People who are attempting to raise children in such adverse circumstances need all the support they can get.

el_goochio's picture

The issue of parenting is a tricky one... traditionally in Britain, and I guess in the States and elsewhere too, the idea of 'inadequate parenting' or a 'breakdown in parenting' has been the territory of the right wing, and liberals and left-wingers (like me and the majority of my fellow Western Buddhists I think) have resisted this kind of talk. On the other hand, several of my friends are teachers in school in deprived areas of inner-city London, and all of them without exception say that the kids aren't getting what they need from their parents in the way of family structure, positive role-models, transmission of values, etc. This doesn't necessarily mean that we should blame the parents, though - as other commenters have pointed out, we don't help the situation by just sitting around blaming people. And if the children's actions can be understood as consequences of the parents' actions, then the parents' actions can surely be understood as consequences of other causes and conditions, and so on.

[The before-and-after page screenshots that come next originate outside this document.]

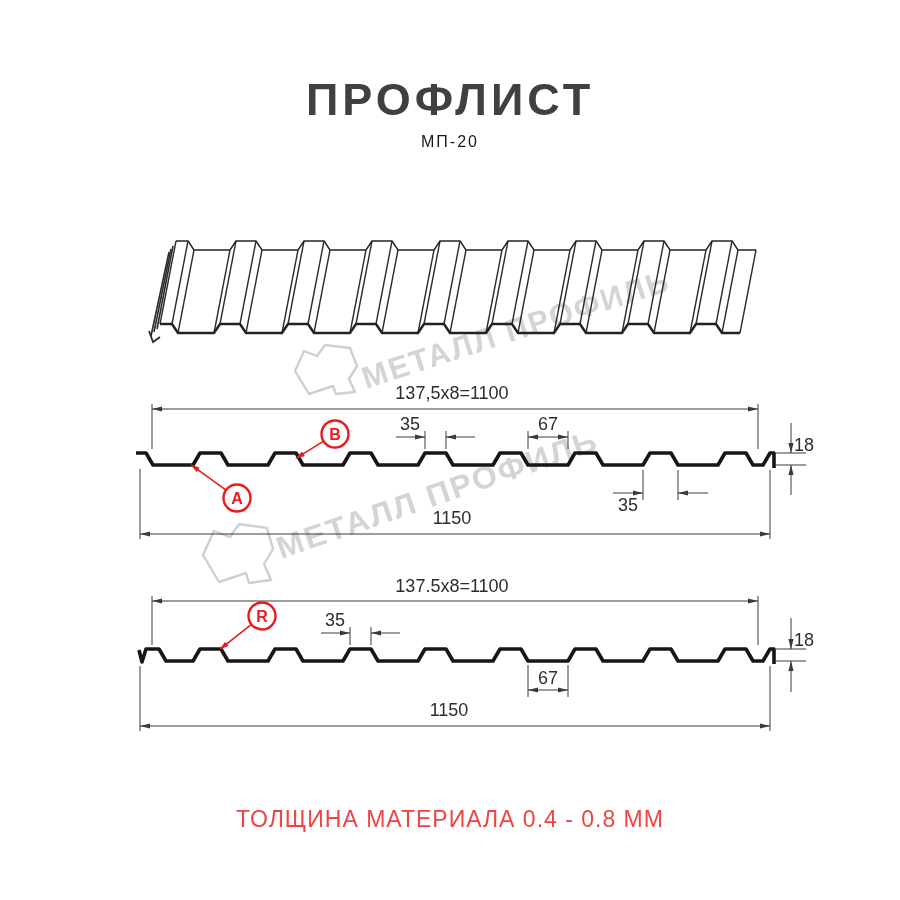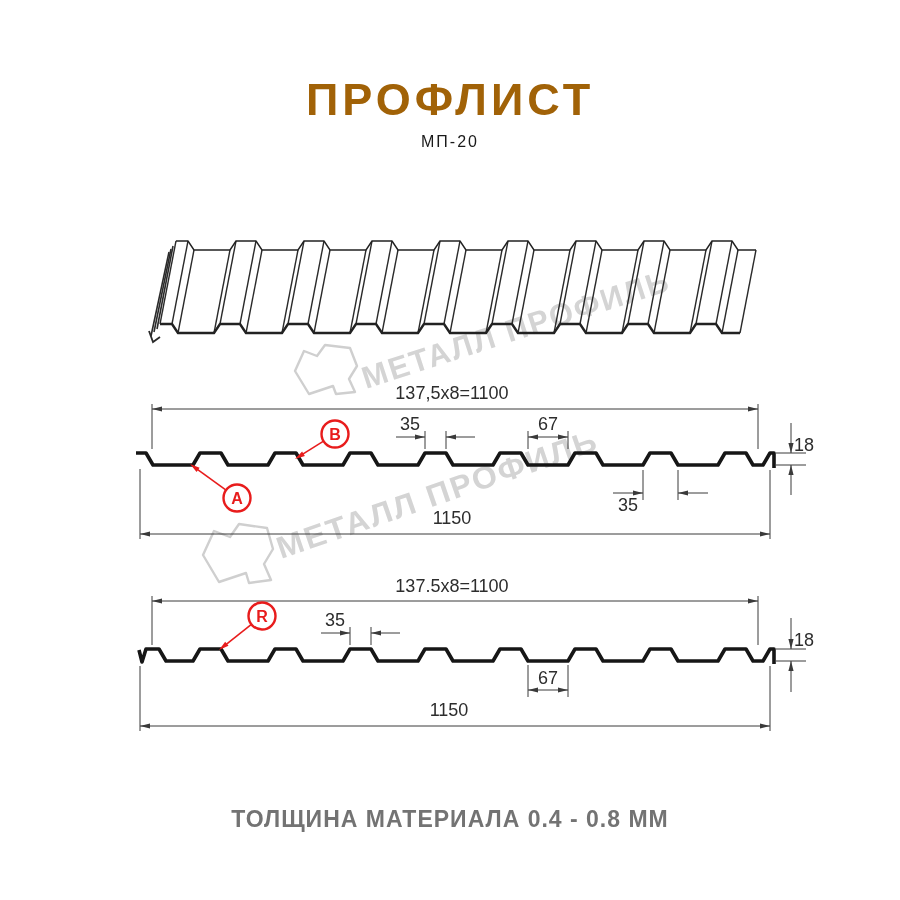--- a/index.html
+++ b/index.html
@@ -6,7 +6,7 @@
   #stage{position:relative;width:900px;height:900px;background:#ffffff;overflow:hidden;
          font-family:"Liberation Sans",sans-serif;}
   .ctext{position:absolute;left:0;width:900px;text-align:center;white-space:nowrap;}
-  #title{top:74px;font-size:45px;font-weight:800;letter-spacing:4px;color:#a16207;}
+  #title{top:74px;font-size:45px;font-weight:800;letter-spacing:4px;color:#404040;}
   #subtitle{top:133px;font-size:16px;font-weight:500;letter-spacing:2px;color:#1a1a1a;}
   #footer{top:806px;font-size:23px;font-weight:700;letter-spacing:1px;color:#737373;}
   svg{position:absolute;top:0;left:0;}

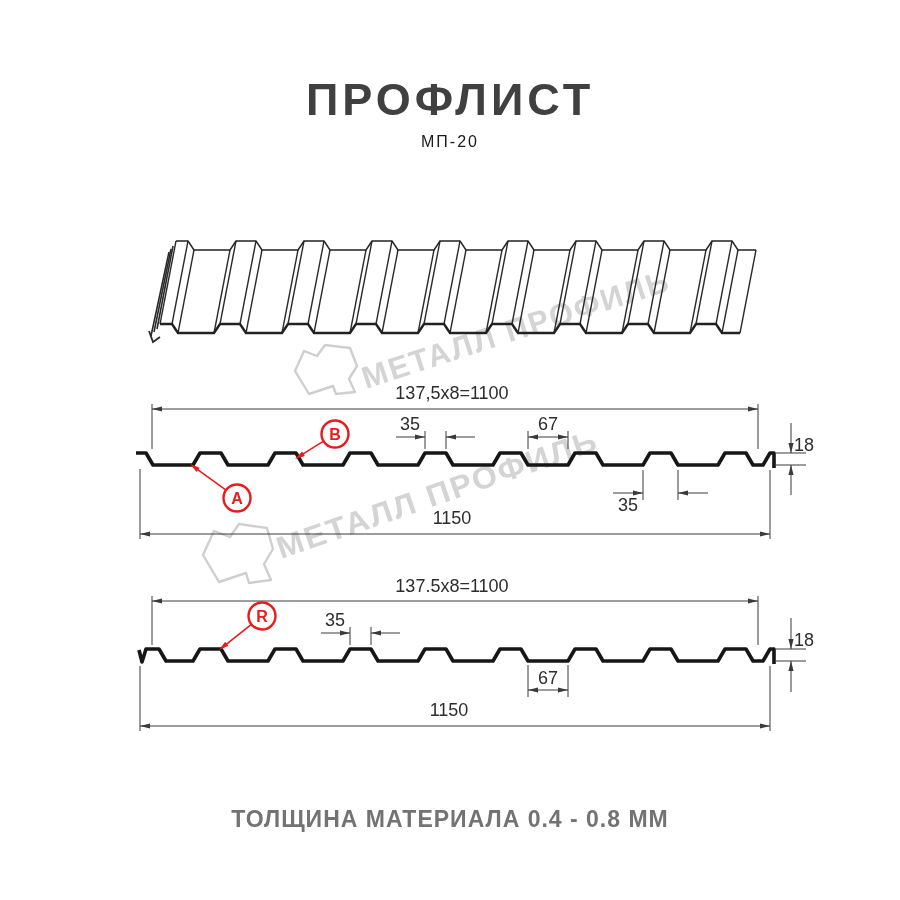--- a/index.html
+++ b/index.html
@@ -8,7 +8,7 @@
   .ctext{position:absolute;left:0;width:900px;text-align:center;white-space:nowrap;}
   #title{top:74px;font-size:45px;font-weight:800;letter-spacing:4px;color:#404040;}
   #subtitle{top:133px;font-size:16px;font-weight:500;letter-spacing:2px;color:#1a1a1a;}
-  #footer{top:806px;font-size:23px;font-weight:700;letter-spacing:1px;color:#737373;}
+  #footer{top:806px;font-size:23px;font-weight:400;letter-spacing:1px;color:#ef4444;}
   svg{position:absolute;top:0;left:0;}
   text{font-family:"Liberation Sans",sans-serif;}
   .dim{font-size:18px;fill:#2d2d2d;}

Our esteemed former Prime Minister John Major once said "we should condemn a little more and understand a little less" - not a position I'd endorse, obviously, but I agree with the premise that when we have an understanding of someone's actions in terms of the causes and conditions that give rise to them, then it's easier to avoid demonising that person.
hilary.home - your comment put me in mind of some of the things Camila Batmanghelidjh has been saying; I'll post something at the bottom of the page about her.